Sharpless 2-308 in Canis Major appears as an apparition suspended against the depth of space. It goes by several names: many see the grinning face of a porpoise or dolphin in this nebula while others see a gourd. This bubble of gas formed as the bright central Wolf–Rayet star (hot with strong solar winds) in the image shed outer layers of hydrogen gas. Stellar winds from the star are forcing the gas to collide with slower-moving shells of gas from earlier in the star’s evolution. This collision boundary forms the shape of the nebula that we see today. The central star, near the “eye” of the dolphin, named EZ Canis Majoris, is in a pre-supernova phase. This future supernova will form a black hole and obliterate the nebula we see here.

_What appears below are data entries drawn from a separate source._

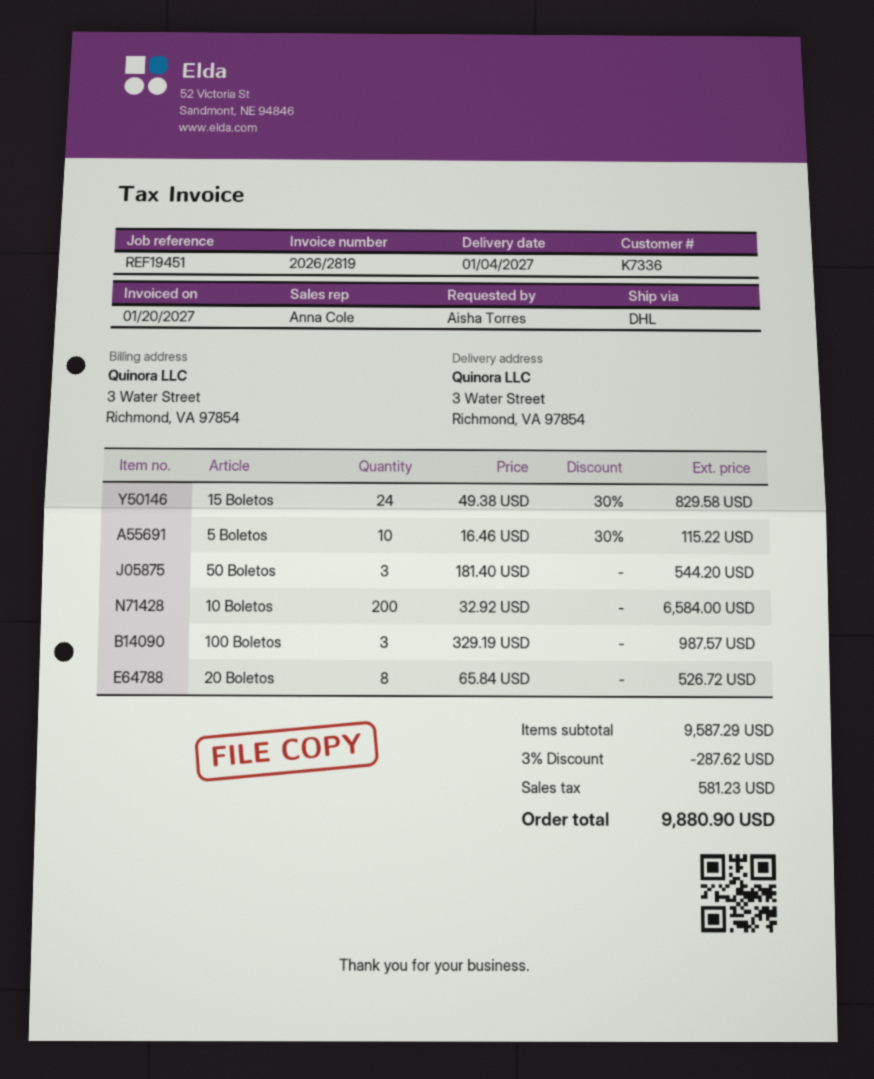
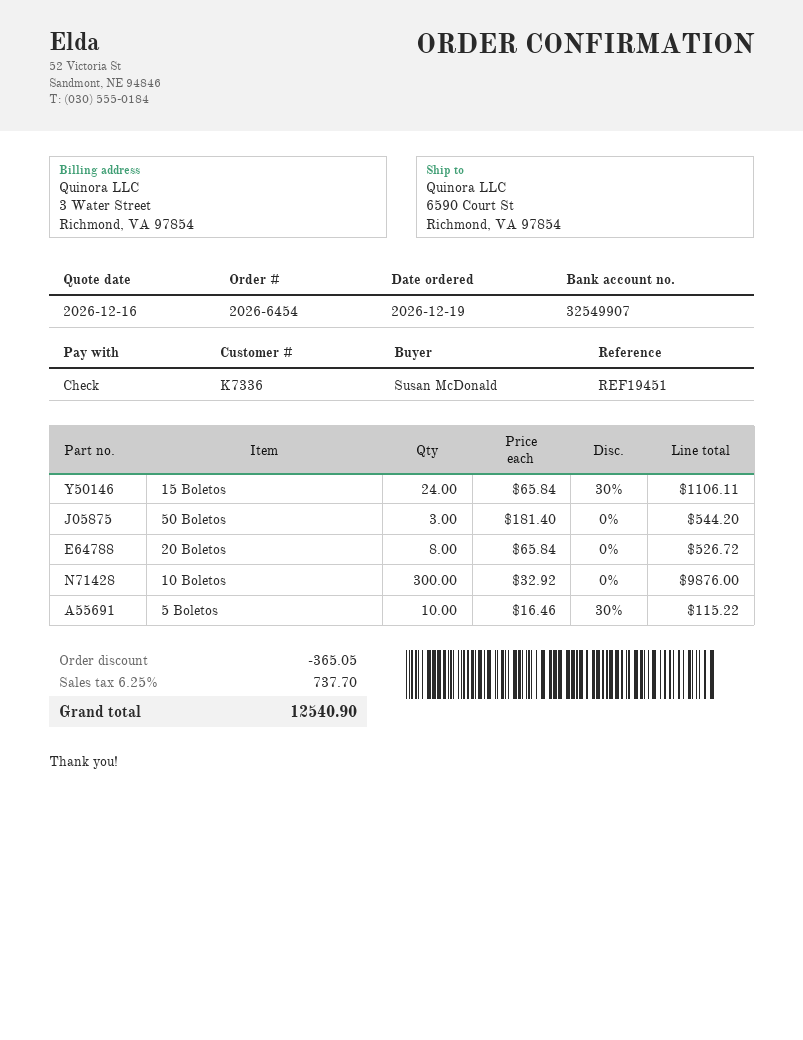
ordered by: Aisha Torres -> Susan McDonald
ship to: 3 Water Street, Richmond, VA 97854 -> 6590 Court St, Richmond, VA 97854
15 Boletos: 24 x 49.38 - 30% = 829.58 -> 24 x 65.84 - 30% = 1106.11
10 Boletos: 200 x 32.92 = 6584.00 -> 300 x 32.92 = 9876.00
100 Boletos: 3 x 329.19 = 987.57 -> none
discount: 287.62 -> 365.05
tax: 581.23 -> 737.70
total: 9880.90 -> 12540.90

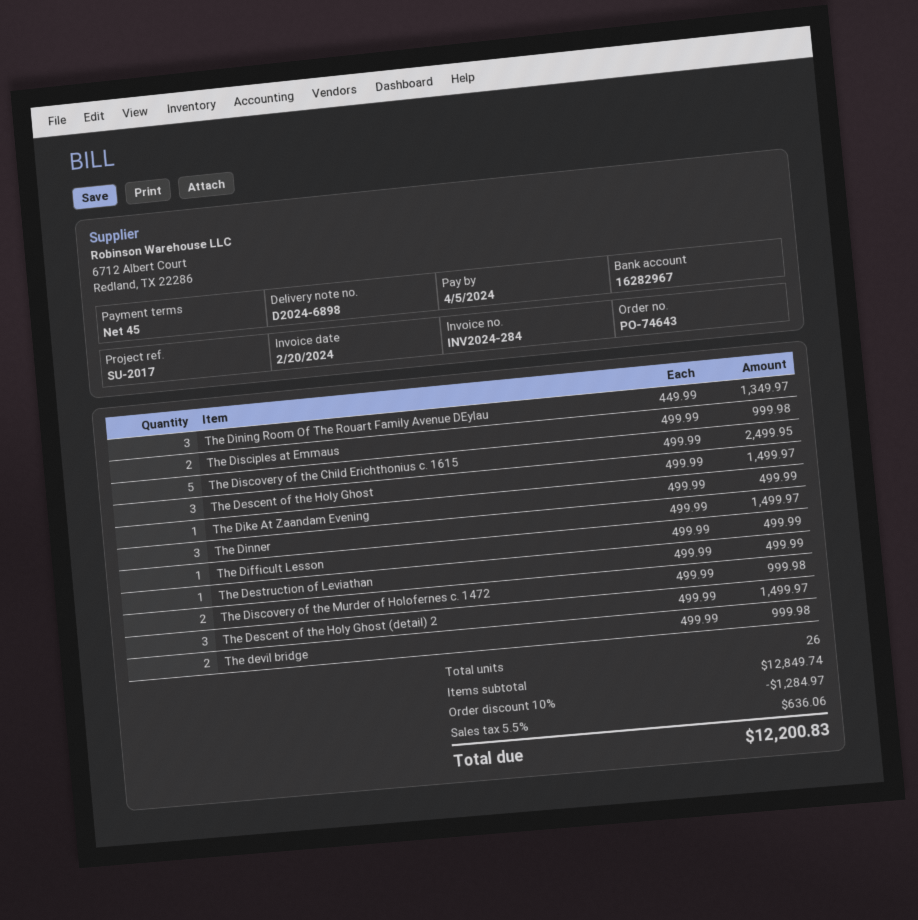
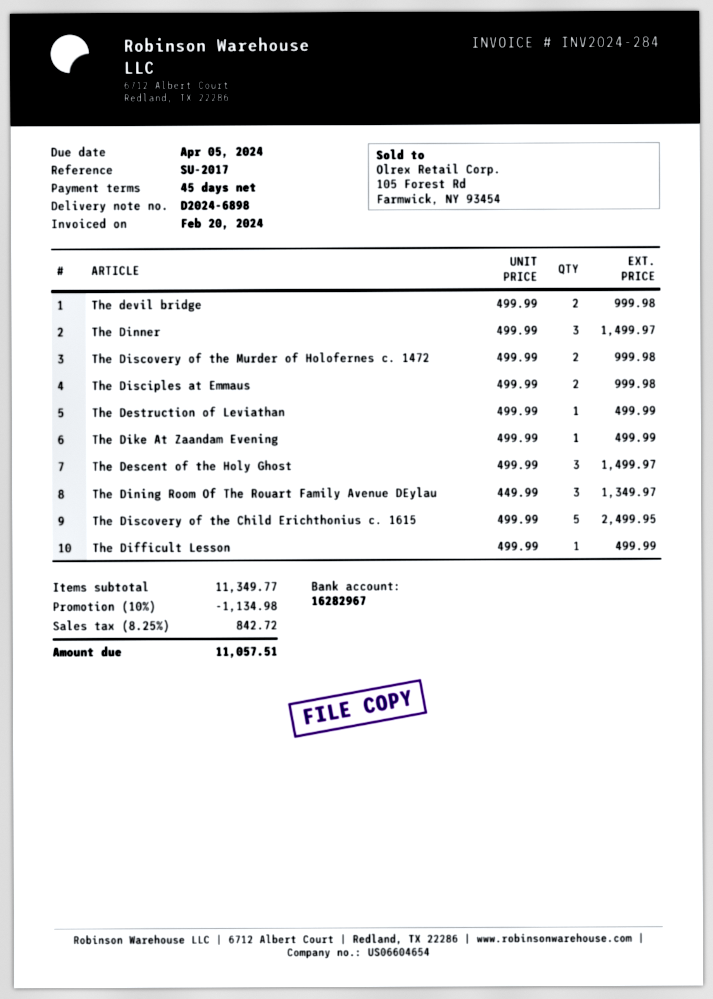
The Descent of the Holy Ghost (detail) 2: 3 x 499.99 = 1499.97 -> none
subtotal: 12849.74 -> 11349.77
discount: 10% = 1284.97 -> 10% = 1134.98
tax: 5.5% = 636.06 -> 8.25% = 842.72
total: 12200.83 -> 11057.51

It took some effort to draw out the ethereal floating image below from the data locked in the subframe exposures. Also, what looks like a full-color image was created using only two narrowband filters that pass the ionized light of Hydrogen-alpha and Oxygen III. Usually, each filter is mapped to a single color channel. So how was it done? Linwood explains:
The image was created with Red = Hα, Green = (Hα*2 + OIII)/3, and Blue = OIII. I worked quite a bit to de-emphasize the surrounding stars, reducing their size in the synthetic luminance (from Hα + OIII) before the Luminance combine, but, even afterward, I applied a slight Gaussian blur to make the tiny stars less prominent.

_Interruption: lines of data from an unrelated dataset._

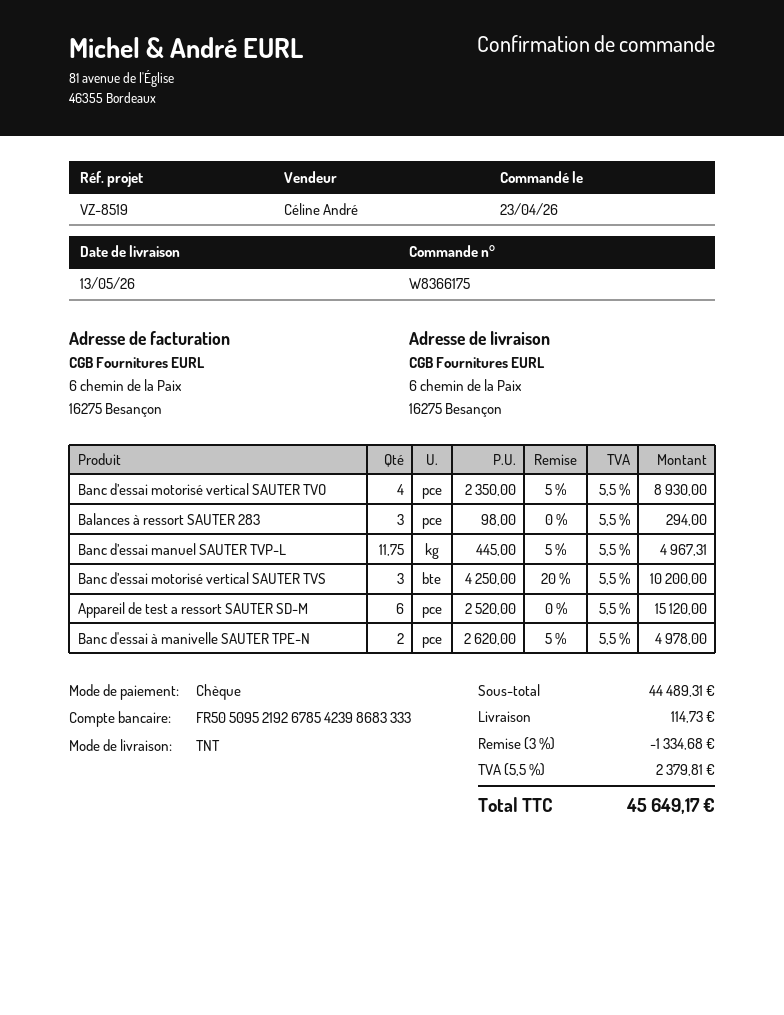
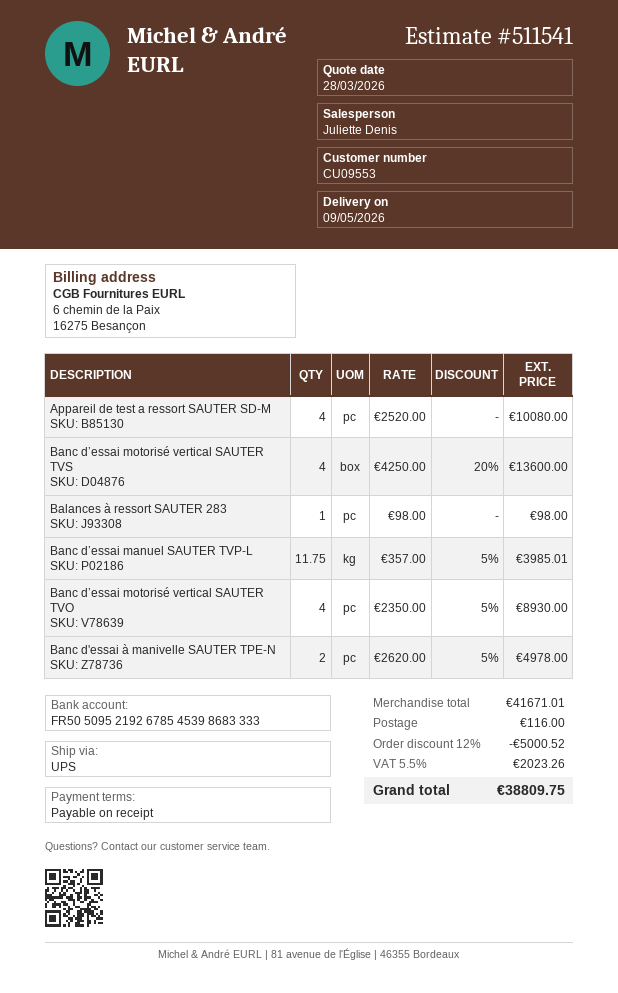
delivery date: 2026-05-13 -> 2026-05-09
sales rep: Céline André -> Juliette Denis
bank account: FR5050952192678542398683333 -> FR5050952192678545398683333
shipping method: TNT -> UPS
Balances à ressort SAUTER 283: 3 x 98.00 = 294.00 -> 1 x 98.00 = 98.00
Banc d’essai manuel SAUTER TVP-L: 11.75 x 445.00 - 5% = 4967.31 -> 11.75 x 357.00 - 5% = 3985.01
Banc d’essai motorisé vertical SAUTER TVS: 3 x 4250.00 - 20% = 10200.00 -> 4 x 4250.00 - 20% = 13600.00
Appareil de test a ressort SAUTER SD-M: 6 x 2520.00 = 15120.00 -> 4 x 2520.00 = 10080.00
subtotal: 44489.31 -> 41671.01
discount: 3% = 1334.68 -> 12% = 5000.52
shipping: 114.73 -> 116.00
tax: 5.5% = 2379.81 -> 5.5% = 2023.26
total: 45649.17 -> 38809.75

Meet the Tele Vue-NP101is Photo / Visual APO Refractor
Al Nagler took Petzval’s portrait lens concept and patented a fast telescope version for the purpose of testing eyepieces (the 5”, f/4 Multi-Purpose Telescope). By 2001, the NP101 (Nagler-Petzval) scope was the ultimate culmination of 20-years of refinement toward optical perfection for the “multi-purpose” concept. However, we did not rest on our laurels: with the CCD imaging revolution challenging telescope optics beyond anything ever placed at the focal plane, we were determined to make the NP series optically, mechanically, and functionally as perfect as possible for imaging on chips with up to 50-mm diagonal, without penalty to its near-ideal visual operation. The resulting Imaging System version of the NP101 is a 4-element, 2-group (Nagler-Petzval) design, with a 101-mm objective diameter, 540-mm focal length (f/5.4), APO refractor with a robust 2.4″ focuser with built-in tilt compensation. The NP101is produces a whopping 5.3° image circle at prime focus. Maximum visual field-of-view is likewise huge: 4.9° with 55-mm Plössl (10x) or 41-mm Panoptic (13x) so the scope can act as its own finder.

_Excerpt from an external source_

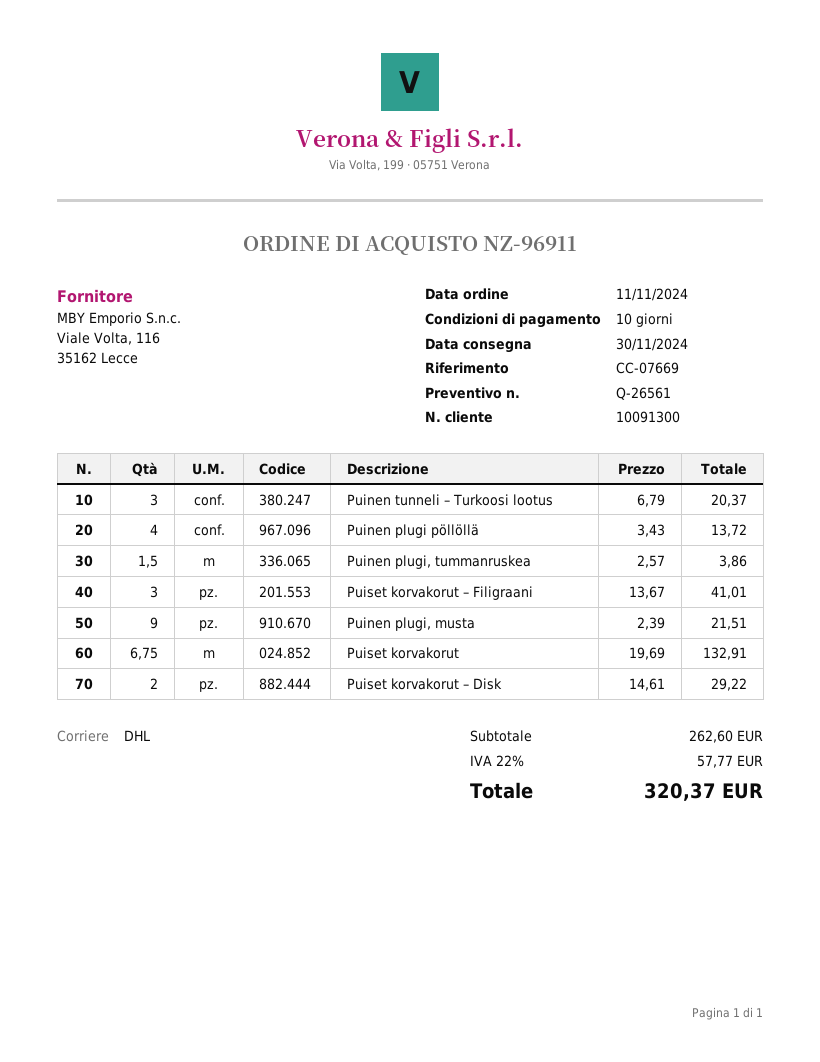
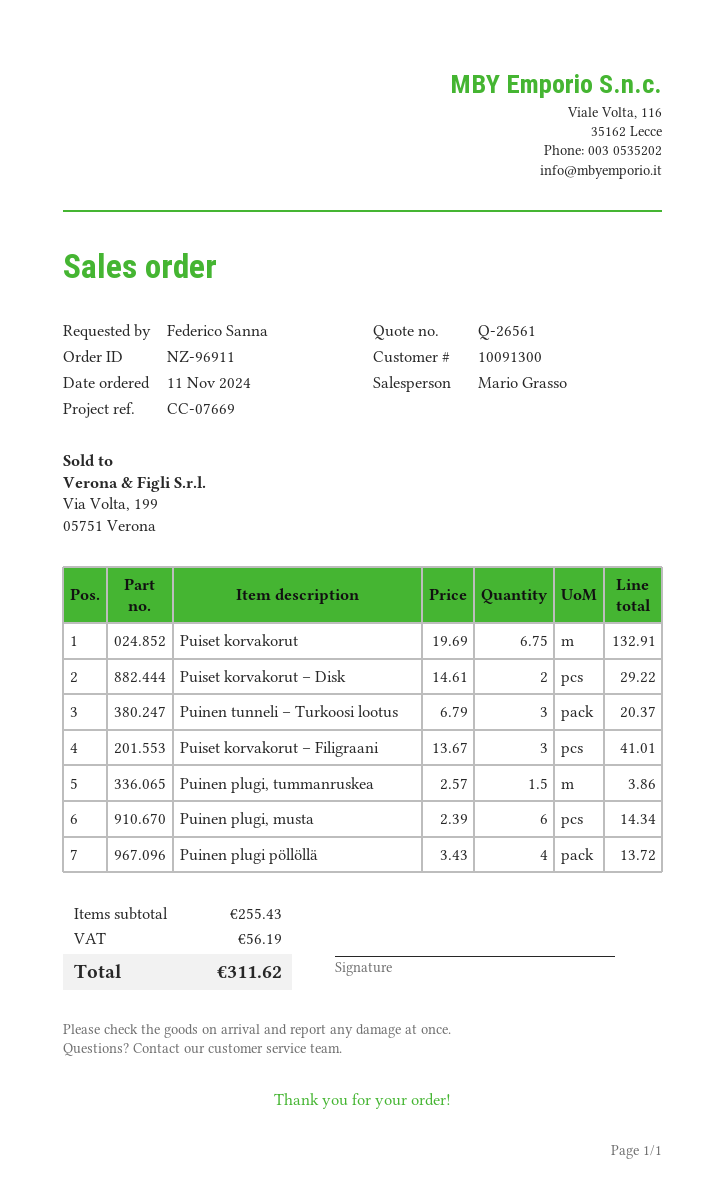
Puinen plugi, musta: 9 x 2.39 = 21.51 -> 6 x 2.39 = 14.34
subtotal: 262.60 -> 255.43
tax: 57.77 -> 56.19
total: 320.37 -> 311.62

Every focuser is tested to carry 12-lbs / 5.4-kg of payload without flex, so it can handle most any OAG/filter-wheel / camera combinations or the heaviest Tele Vue eyepiece with ease. The OTA features a captive, sliding, metal dew shield, screw-on metal lens cover, and a rugged powder coated aluminum tube. It comes in a custom-designed hard-shell carry case with room for all standard accessories.
All Tele Vue telescopes are built and tested at Tele Vue and come with a 5-year Limited Warranty.
Witch Head Nebula
Residing at the foot of the constellation Orion near the blue supergiant star Rigel is the Witch Head Nebula (IC 2118). If you look carefully you’ll understand how the nebula got its name: it exhibits in profile the face of a cackling witch with a prominent jaw and pointy nose staring at Rigel. While its association with Orion is very firm (the light it reflects is from nearby Rigel at 40-light years distant) due to the way the constellation boundaries were drawn up, this reflection nebula is actually in neighboring Eridanus (the river). The bluish color of the nebula is due to dust scattering that wavelength more favorably, the same way that Earth’s sky is blue. Radio studies indicate the formation of stars in the nebula.
We’re glad to see that Linwood Ferguson continues to present compelling astrophoto images for all to enjoy. We wish him the best of luck on his future imaging endeavors.